(Beginning of RECORDS SUPPLIED)
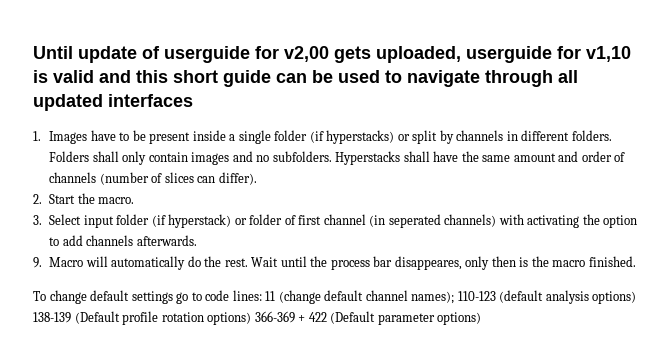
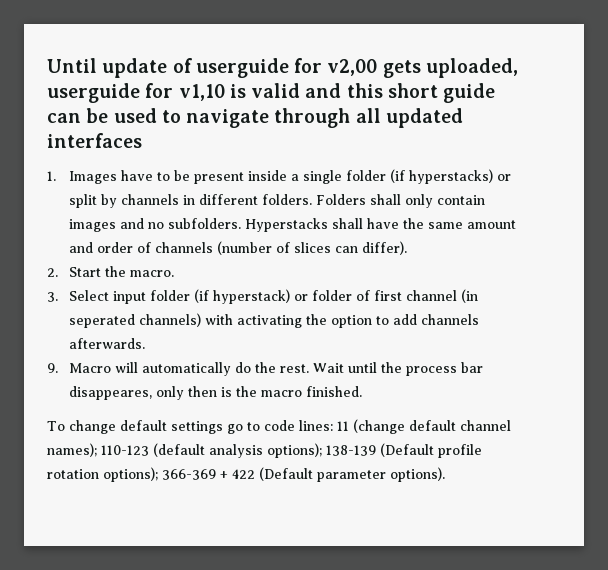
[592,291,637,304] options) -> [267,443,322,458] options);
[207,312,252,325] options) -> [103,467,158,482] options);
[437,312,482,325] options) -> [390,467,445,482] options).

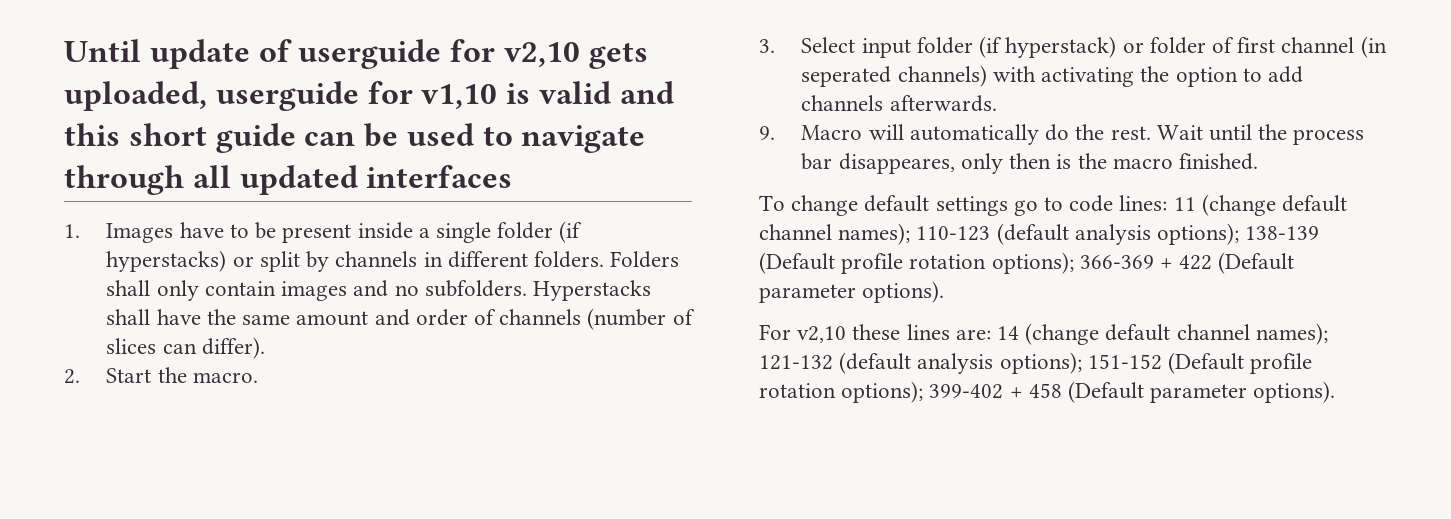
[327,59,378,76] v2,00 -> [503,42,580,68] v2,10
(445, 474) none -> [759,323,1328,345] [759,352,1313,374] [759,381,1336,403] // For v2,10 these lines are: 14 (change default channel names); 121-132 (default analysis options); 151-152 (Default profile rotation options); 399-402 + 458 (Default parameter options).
(End of RECORDS SUPPLIED)
(Beginning of RECORDS SUPPLIED)
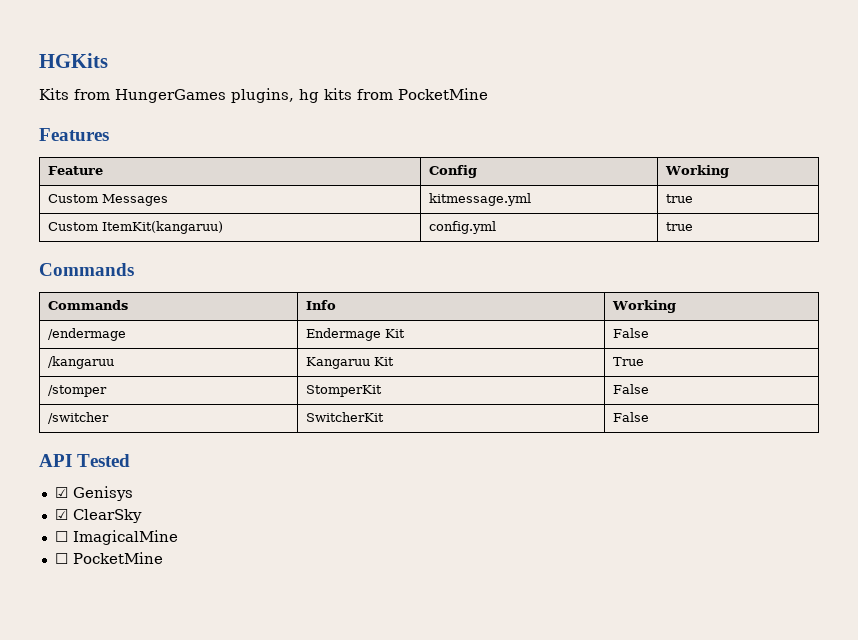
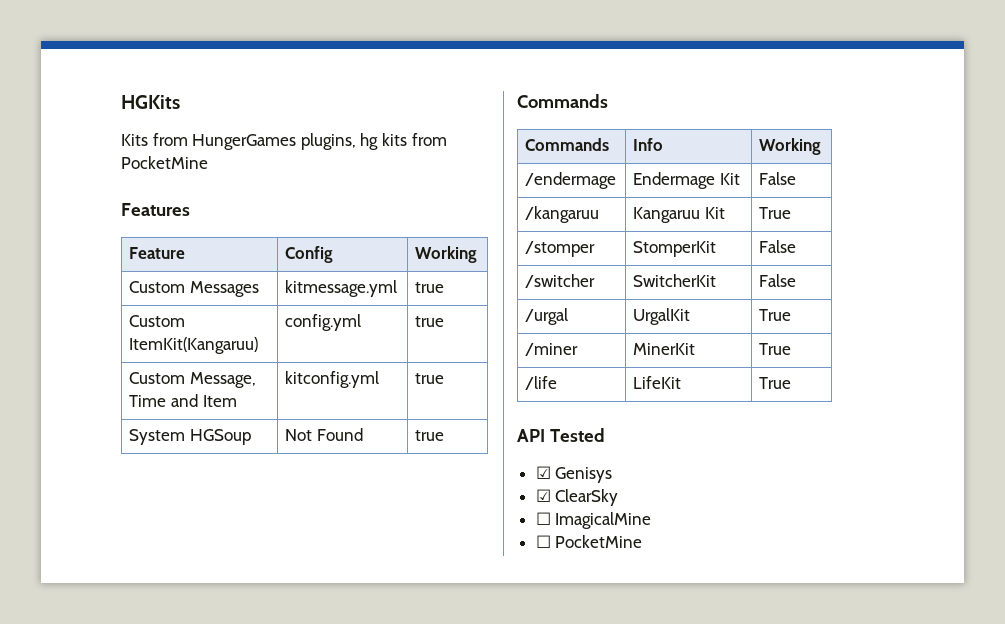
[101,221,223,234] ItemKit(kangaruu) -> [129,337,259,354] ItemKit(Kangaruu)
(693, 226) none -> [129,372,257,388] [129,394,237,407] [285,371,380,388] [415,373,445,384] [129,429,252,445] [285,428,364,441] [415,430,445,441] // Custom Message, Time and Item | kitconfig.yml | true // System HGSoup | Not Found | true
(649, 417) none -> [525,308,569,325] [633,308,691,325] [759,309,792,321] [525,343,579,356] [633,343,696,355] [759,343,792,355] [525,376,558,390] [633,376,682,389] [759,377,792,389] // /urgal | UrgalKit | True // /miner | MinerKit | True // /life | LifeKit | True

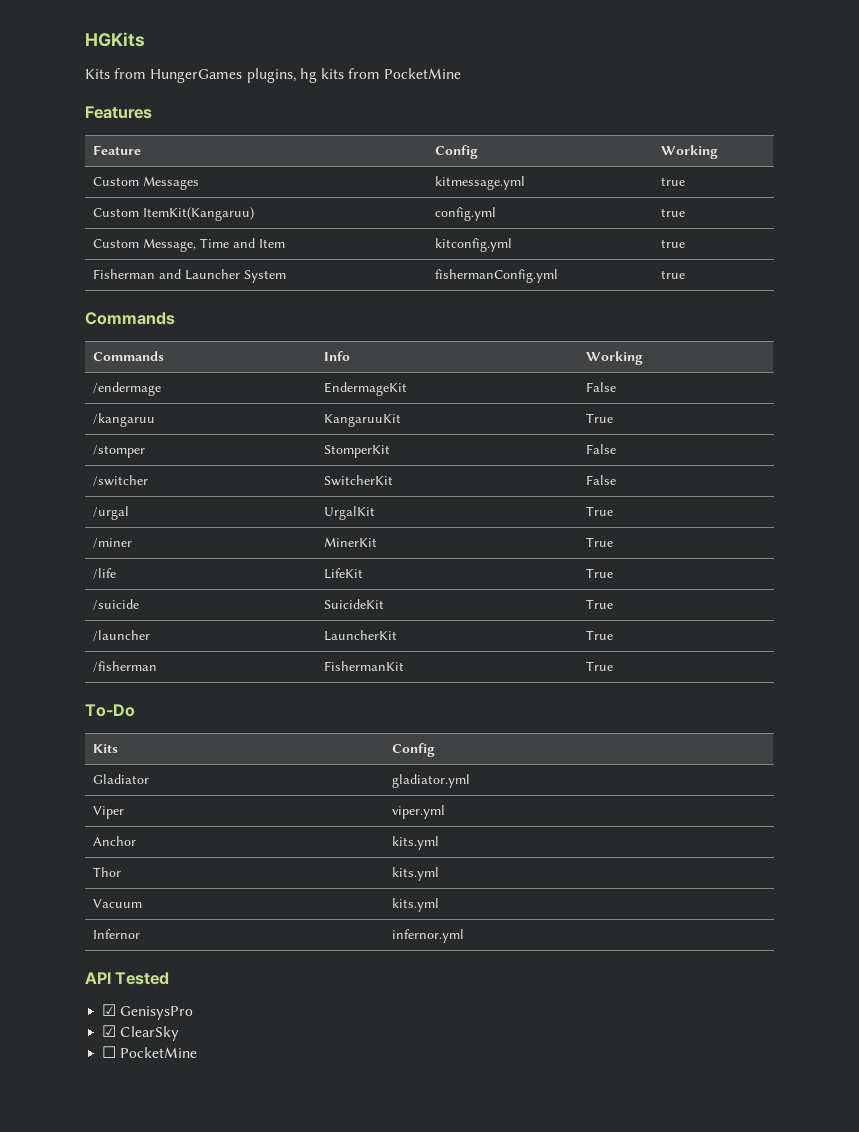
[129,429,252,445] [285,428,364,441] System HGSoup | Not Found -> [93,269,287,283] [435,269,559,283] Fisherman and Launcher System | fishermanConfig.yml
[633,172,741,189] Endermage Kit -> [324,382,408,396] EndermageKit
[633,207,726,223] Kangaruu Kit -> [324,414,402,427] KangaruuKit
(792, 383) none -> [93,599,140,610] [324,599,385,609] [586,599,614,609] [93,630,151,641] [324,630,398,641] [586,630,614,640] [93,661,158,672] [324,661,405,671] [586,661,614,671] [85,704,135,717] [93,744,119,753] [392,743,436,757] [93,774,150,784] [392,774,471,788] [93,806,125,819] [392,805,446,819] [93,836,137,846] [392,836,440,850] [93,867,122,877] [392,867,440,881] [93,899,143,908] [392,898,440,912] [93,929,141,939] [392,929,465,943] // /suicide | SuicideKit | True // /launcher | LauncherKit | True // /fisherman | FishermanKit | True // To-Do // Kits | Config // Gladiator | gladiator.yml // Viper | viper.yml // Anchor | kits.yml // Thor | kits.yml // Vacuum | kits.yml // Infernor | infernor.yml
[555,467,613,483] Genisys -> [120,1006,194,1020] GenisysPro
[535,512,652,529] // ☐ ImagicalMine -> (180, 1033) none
(End of RECORDS SUPPLIED)
PROMPT
Please transcribe exactly the lines above from the line that has "[633,172,741,189] Endermage Kit" up to and including the line that has "[633,207,726,223] Kangaruu Kit"; no other line belongs in the answer.

OUTPUT
[633,172,741,189] Endermage Kit -> [324,382,408,396] EndermageKit
[633,207,726,223] Kangaruu Kit -> [324,414,402,427] KangaruuKit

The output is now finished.